Let N be the number of such eligible observations.
2) Also consider the ineligible IDs provided by user X that match the following criteria:
the ID belongs to the taxon under consideration or to higher taxa contained in the same taxon;
it was later removed or contested by the same user X (either by simply removing the ID or by providing an incompatible ID).
Let X be the number of such removed/contested observations.
3) For each observation k among the N eligible observations, consider the first ID provided by that user X and the subsequent IDs by other users (only the last ID from each user for that observation).
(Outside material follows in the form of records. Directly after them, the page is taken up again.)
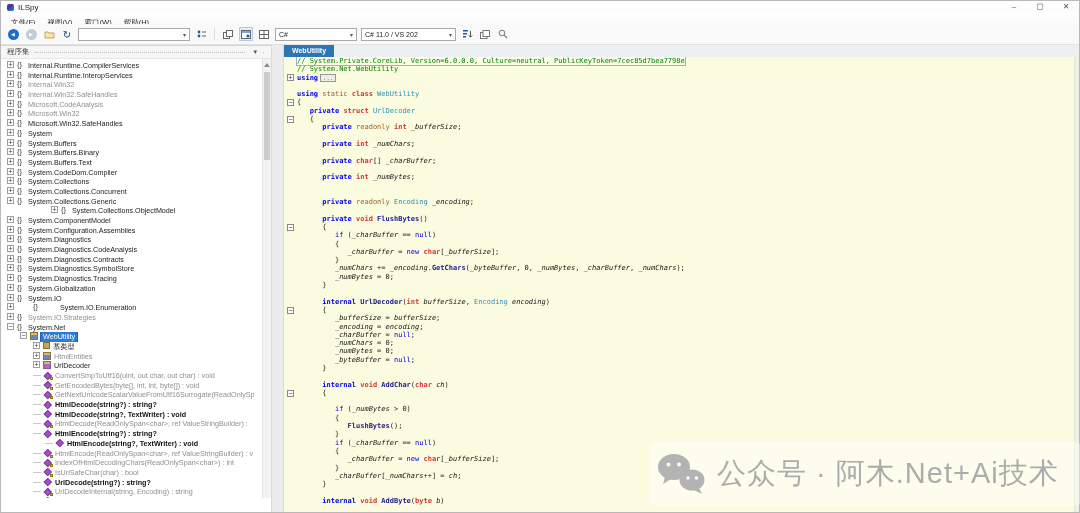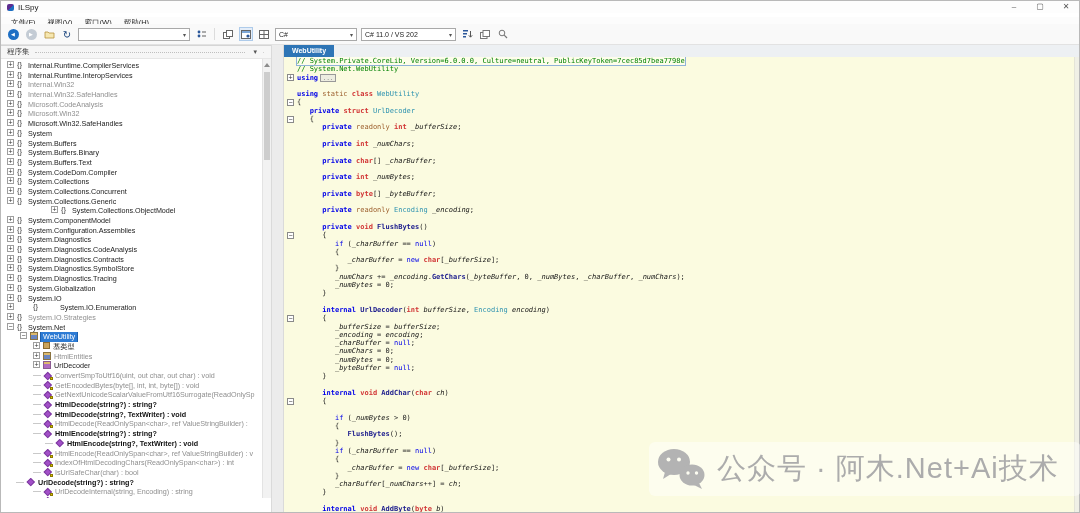--- a/index.html
+++ b/index.html
@@ -73,21 +73,21 @@
   .tok-b { color:#0000E8; }
   .tok-m { color:#9B5D2B; }
   .tok-t { color:#D13535; font-weight:bold; }
   .tok-n { color:#2B91AF; }
   .tok-d { color:#1A1A8C; font-weight:bold; }
   .tok-f { color:#111; font-style:italic; }
   .tok-x { border:1px solid #999; background:#EDEDE0; color:#666; font-size:5.5px; padding:0 2px; margin-left:2px; }
   #code-vscroll { position:absolute; right:0; top:12px; bottom:0; width:5px; background:#F0F0E6; border-left:1px solid #E4E4D8; }
 
   
-  #watermark { position:absolute; left:648px; top:441px; width:432px; height:54px; display:flex; align-items:center; gap:12px; padding:0 8px; background:rgba(255,255,255,0.45); border-radius:6px; }
+  #watermark { position:absolute; left:648px; top:441px; width:432px; height:64px; display:flex; align-items:center; gap:12px; padding:0 8px; background:rgba(255,255,255,0.45); border-radius:6px; }
   #watermark-text { font-size:29px; color:#ACACAC; letter-spacing:1px; white-space:nowrap; }
 </style>
 </head>
 <body>
 
 <div id="app">
 
   <div id="titlebar">
     <div id="app-icon"></div>
     <span id="app-title">ILSpy</span>
@@ -431,21 +431,21 @@
           <span class="lbl">IndexOfHtmlDecodingChars(ReadOnlySpan&lt;char&gt;) : int</span>
         </div>
         <div class="tree-row gray" style="padding-left: 32px;">
           <span class="conn"></span>
           <span class="i-mwrap">
             <span class="i-method"></span>
             <span class="i-lock"></span>
           </span>
           <span class="lbl">IsUrlSafeChar(char) : bool</span>
         </div>
-        <div class="tree-row bold" style="padding-left: 15px;">
+        <div class="tree-row bold" style="padding-left: 32px;">
           <span class="conn"></span>
           <span class="i-mwrap">
             <span class="i-method"></span>
           </span>
           <span class="lbl">UrlDecode(string?) : string?</span>
         </div>
         <div class="tree-row gray" style="padding-left: 32px;">
           <span class="conn"></span>
           <span class="i-mwrap">
             <span class="i-method"></span>
@@ -536,24 +536,20 @@
           <div class="gutter"></div>
           <div class="lc"></div>
         </div>
         <div class="code-line">
           <div class="gutter"></div>
           <div class="lc"><span class="tok-p">      </span><span class="tok-k">private</span><span class="tok-p"> </span><span class="tok-t">int</span><span class="tok-p"> </span><span class="tok-f">_numBytes</span><span class="tok-p">;</span></div>
         </div>
         <div class="code-line">
           <div class="gutter"></div>
           <div class="lc"></div>
-        </div>
-        <div class="code-line">
-          <div class="gutter"></div>
-          <div class="lc"><span class="tok-p">      </span><span class="tok-k">private</span><span class="tok-p"> </span><span class="tok-t">byte</span><span class="tok-p">[] </span><span class="tok-f">_byteBuffer</span><span class="tok-p">;</span></div>
         </div>
         <div class="code-line">
           <div class="gutter"></div>
           <div class="lc"></div>
         </div>
         <div class="code-line">
           <div class="gutter"></div>
           <div class="lc"><span class="tok-p">      </span><span class="tok-k">private</span><span class="tok-p"> </span><span class="tok-m">readonly</span><span class="tok-p"> </span><span class="tok-n">Encoding</span><span class="tok-p"> </span><span class="tok-f">_encoding</span><span class="tok-p">;</span></div>
         </div>
         <div class="code-line">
Let pk be the number of such IDs that are compatible with the first ID provided by user X and let nk be the number of subsequent IDs that are incompatible with the ID provided by user X.
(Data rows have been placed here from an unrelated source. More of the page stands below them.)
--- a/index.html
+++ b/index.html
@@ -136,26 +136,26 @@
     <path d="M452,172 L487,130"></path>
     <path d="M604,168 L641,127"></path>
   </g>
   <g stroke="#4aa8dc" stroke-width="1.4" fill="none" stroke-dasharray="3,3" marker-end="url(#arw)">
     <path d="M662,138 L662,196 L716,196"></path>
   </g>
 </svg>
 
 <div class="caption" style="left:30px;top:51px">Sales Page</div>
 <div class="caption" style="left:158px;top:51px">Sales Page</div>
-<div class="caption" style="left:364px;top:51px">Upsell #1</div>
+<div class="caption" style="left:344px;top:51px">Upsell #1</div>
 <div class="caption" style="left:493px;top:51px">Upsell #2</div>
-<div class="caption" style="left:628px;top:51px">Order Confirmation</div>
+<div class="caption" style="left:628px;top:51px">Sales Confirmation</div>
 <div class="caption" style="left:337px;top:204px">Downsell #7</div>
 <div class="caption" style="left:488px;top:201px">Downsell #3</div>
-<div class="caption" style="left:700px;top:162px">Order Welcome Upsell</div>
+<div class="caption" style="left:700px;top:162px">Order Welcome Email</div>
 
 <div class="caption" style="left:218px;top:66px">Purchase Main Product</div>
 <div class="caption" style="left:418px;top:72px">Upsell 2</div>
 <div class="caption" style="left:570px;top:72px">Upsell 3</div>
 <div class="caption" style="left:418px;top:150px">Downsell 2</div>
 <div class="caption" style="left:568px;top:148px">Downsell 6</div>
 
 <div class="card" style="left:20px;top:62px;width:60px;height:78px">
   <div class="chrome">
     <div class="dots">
4) Compute the R-score for user X, for the taxon under consideration:
N>2: R = (p1+p2+...+pN)/(p1+n1+p2+n2+...+pN+nN) x N/(N+2X)
N=2: R = (p1+p2+...+pN)/(p1+n1+p2+n2+...+pN+nN) x N/(N+2X) x (2/3)
N=1: R = (p1+p2+...+pN)/(p1+n1+p2+n2+...+pN+nN) x N/(N+2X) x (1/3)
N=0: R=0
(The N/(N+2X) factor penalizes users who sistematically make bad IDs and then remove or review them. Without this factor, a user could simply remove bad IDs to make them ineligible for the calculation of R (1.d), keeping only the accurate IDs to inflate the R-score.)
(The 2/3 or 1/3 factors reduce the R-scores of users with fewer than 3 eligible IDs for that taxon.)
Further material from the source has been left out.